Robert Junkarts fauchte geradezu, als er ihn sah. „Was machen Sie denn hier? Sie gehören nicht zur Mordkommission!“
„Oh, ich sehe alte Freunde immer gern wieder“, versetzte der Beamte. „Vor allem, wenn sie mir noch so viel schuldig sind wie Sie. Wie geht‘s? Ich sehe, Sie haben es zu einem neuen Paar Hosen gebracht – war auch an der Zeit! Die Sie letzthin anhatten, sahen aus, als hätte sie Ihnen ein Penner geschenkt. Finanzielle Probleme, hm? Ihr Schwiegersohn und Ihre Tochter sind gerade nach Kenia abgereist, um dort ein paar Wochen Safari-Urlaub zu machen ... die beiden können sich eine Menge leisten ... Sie sehen, ich bin über alle Familienangelegenheiten auf dem Laufenden.“
Robert reagierte nicht auf die Herausforderung; er zuckte nur stumm die Achseln, drehte sich um und folgte den anderen in den Keller hinunter.
Das war gegen Mittag, und zu dem Zeitpunkt drängte sich der halbe dritte Sprengel vor unserem Gartentor und gaffte neugierig herein. Die Polizisten, die Brandsteidl begleitet hatten, standen am Tor Wache und wurden mit Fragen überhäuft, wer wen umgebracht hätte. Anscheinend warteten alle darauf, dass irgendjemand verhaftet wurde.

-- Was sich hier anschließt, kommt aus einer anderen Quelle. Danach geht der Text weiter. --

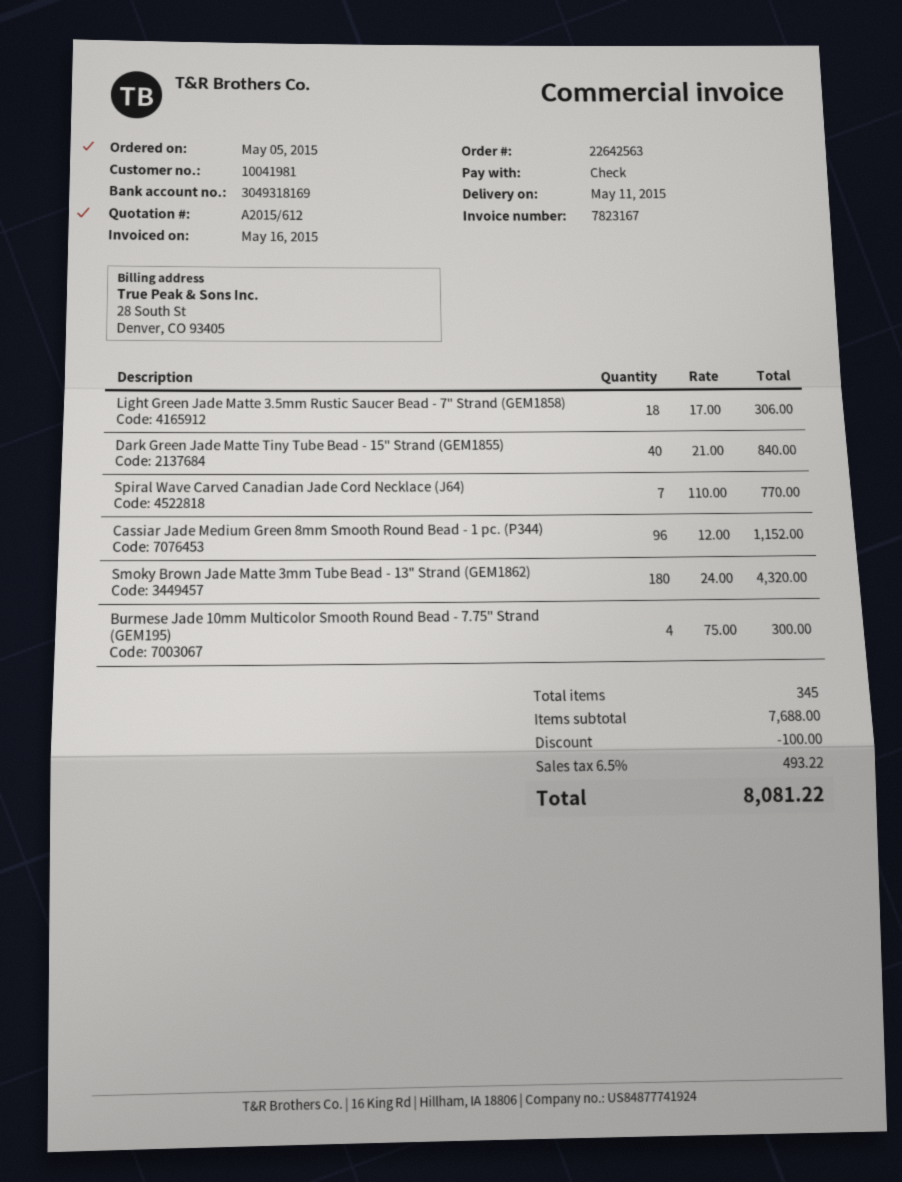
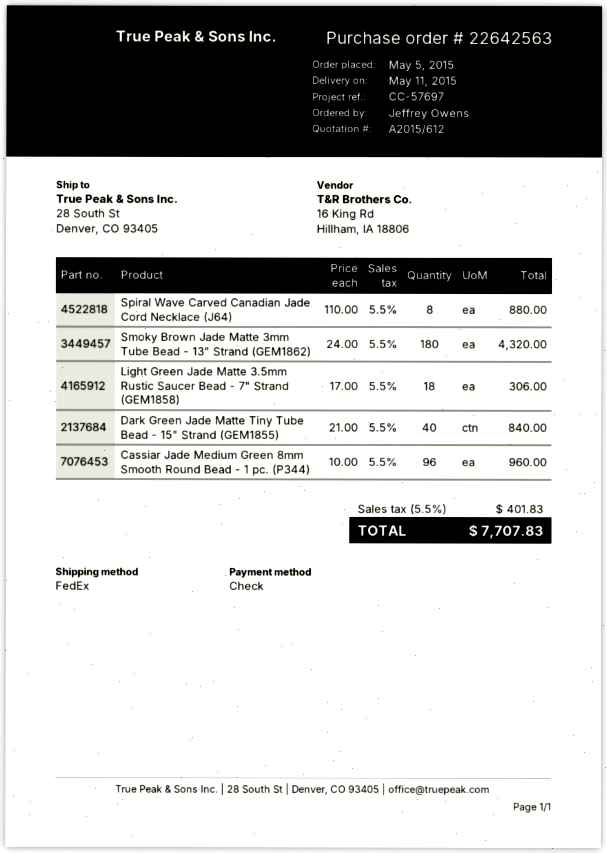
Spiral Wave Carved Canadian Jade Cord Necklace (J64): 7 x 110.00 = 770.00 -> 8 x 110.00 = 880.00
Cassiar Jade Medium Green 8mm Smooth Round Bead - 1 pc. (P344): 96 x 12.00 = 1152.00 -> 96 x 10.00 = 960.00
Burmese Jade 10mm Multicolor Smooth Round Bead - 7.75" Strand (GEM195): 4 x 75.00 = 300.00 -> none
discount: 100.00 -> none
tax: 6.5% = 493.22 -> 5.5% = 401.83
total: 8081.22 -> 7707.83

Wir hatten die Arbeiter für den Tag heimgeschickt, nur Jan Pika war noch da. Die Beamten fingen sofort zu schniefen und zu husten an, als sie das unterirdische Loch betraten, sie wollten alle wissen, was da so stank, und betrachteten kopfschüttelnd den Pilz, den wir ihnen zeigten.
„Was ist denn das für ein Zeug?“, wollte Brandsteidl wissen.